Moral damages, under our new civil code, "include physical suffering, mental anguish, fright, serious anxiety, besmirched reputation, wounded feelings, moral shock, social humiliation and similar injury" (Article 2217, Republic Act No. 386). Most of these damages affect petitioner’s moral feeling and personal pride and should be weighed in the determination of the indemnity. Another important consideration is the fact that the respondent is a public utility operator whose commitment is to serve the public carefully, prudently and diligently so that the passengers may be brought by his men with safety to their place of destination. In assuming his public trust he vouches that he would only employ good and reliable equipment and competent personnel, and in accepting passengers he agrees that he will bring them safely to the place of destination. Here he violated his trust and breached his contractual obligation to the public. There is need of imposing a stern and commensurate indemnity to the victim to serve as an exemplary measure and as a warning to all similarly situated to put a stop to the rampant and seemingly ever increasing accidents and mishaps caused by a flagrant disregard of traffic laws and regulations. In this respect, the award of P4,000 given by the court a quo to petitioner is reasonable.

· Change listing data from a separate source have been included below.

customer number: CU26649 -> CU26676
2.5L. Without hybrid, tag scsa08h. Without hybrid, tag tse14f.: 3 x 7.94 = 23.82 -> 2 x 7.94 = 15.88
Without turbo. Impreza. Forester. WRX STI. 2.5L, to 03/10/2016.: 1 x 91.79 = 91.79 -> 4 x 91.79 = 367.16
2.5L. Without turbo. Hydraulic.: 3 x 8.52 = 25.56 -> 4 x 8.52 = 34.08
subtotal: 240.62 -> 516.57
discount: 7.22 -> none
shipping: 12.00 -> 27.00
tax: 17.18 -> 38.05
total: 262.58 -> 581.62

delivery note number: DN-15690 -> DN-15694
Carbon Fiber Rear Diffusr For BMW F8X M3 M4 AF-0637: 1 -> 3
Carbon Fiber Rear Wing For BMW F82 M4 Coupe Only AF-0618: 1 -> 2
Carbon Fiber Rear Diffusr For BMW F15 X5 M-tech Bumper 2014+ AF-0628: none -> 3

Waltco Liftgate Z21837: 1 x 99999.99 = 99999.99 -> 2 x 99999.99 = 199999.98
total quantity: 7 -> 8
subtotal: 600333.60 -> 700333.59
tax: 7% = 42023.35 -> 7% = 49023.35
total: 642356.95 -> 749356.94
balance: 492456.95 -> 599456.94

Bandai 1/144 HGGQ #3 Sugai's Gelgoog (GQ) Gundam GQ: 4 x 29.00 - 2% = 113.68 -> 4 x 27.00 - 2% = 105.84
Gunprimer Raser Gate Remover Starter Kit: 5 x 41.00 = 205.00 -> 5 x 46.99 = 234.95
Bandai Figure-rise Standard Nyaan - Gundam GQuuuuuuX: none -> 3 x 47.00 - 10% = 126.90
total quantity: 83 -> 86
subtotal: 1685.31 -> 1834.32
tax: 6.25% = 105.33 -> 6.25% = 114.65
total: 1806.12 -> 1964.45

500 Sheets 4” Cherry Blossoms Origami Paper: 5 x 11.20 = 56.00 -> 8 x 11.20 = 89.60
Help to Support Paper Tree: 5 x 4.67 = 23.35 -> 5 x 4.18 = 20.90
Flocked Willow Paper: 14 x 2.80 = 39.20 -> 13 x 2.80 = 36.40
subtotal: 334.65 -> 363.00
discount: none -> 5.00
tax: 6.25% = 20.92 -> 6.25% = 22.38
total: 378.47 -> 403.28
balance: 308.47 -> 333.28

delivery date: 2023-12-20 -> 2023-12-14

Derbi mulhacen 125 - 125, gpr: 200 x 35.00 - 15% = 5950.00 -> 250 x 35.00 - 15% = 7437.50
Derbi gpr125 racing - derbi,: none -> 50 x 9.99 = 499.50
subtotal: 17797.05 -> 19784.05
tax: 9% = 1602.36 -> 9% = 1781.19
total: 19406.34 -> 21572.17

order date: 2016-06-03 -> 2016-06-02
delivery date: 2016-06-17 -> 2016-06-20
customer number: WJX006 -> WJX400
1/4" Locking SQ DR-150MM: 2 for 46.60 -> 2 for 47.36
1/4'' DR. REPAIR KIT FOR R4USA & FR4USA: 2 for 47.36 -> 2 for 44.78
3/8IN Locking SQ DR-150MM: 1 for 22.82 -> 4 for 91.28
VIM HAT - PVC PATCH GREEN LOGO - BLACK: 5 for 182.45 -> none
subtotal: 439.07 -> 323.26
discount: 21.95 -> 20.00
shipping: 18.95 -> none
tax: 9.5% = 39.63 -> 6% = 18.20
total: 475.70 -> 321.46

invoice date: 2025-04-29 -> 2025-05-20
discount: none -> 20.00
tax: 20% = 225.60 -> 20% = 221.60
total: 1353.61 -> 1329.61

As regards actual damages, the only testimony of petitioner refers to corn land. He said he had a tenancy contract with one Eliseo Vencer to work on two hectares of corn land; that one hectare produces 12 bultos of corn; and that the price of each bulto is P25. He said that he also planted maiz, camote and rice, but did not elaborate. In the absence of a clear evidence on the matter, we are not in a position to accurately estimate the actual damages sustained by petitioner resulting from his failure to work. Moreover, this is a question of fact which devolves upon the Court of Appeals to determine. We cannot disturb its finding on this matter.

Wherefore, with the modification that respondent Alfredo Brillantes should pay to the petitioner the amount of P4,000 as moral damages, the judgment appealed from should be affirmed in all other respects, With costs against said Respondent.

Paras, C.J., Pablo, Bengzon, Padilla, Tuason, Montemayor, Reyes and Jugo, JJ., concur.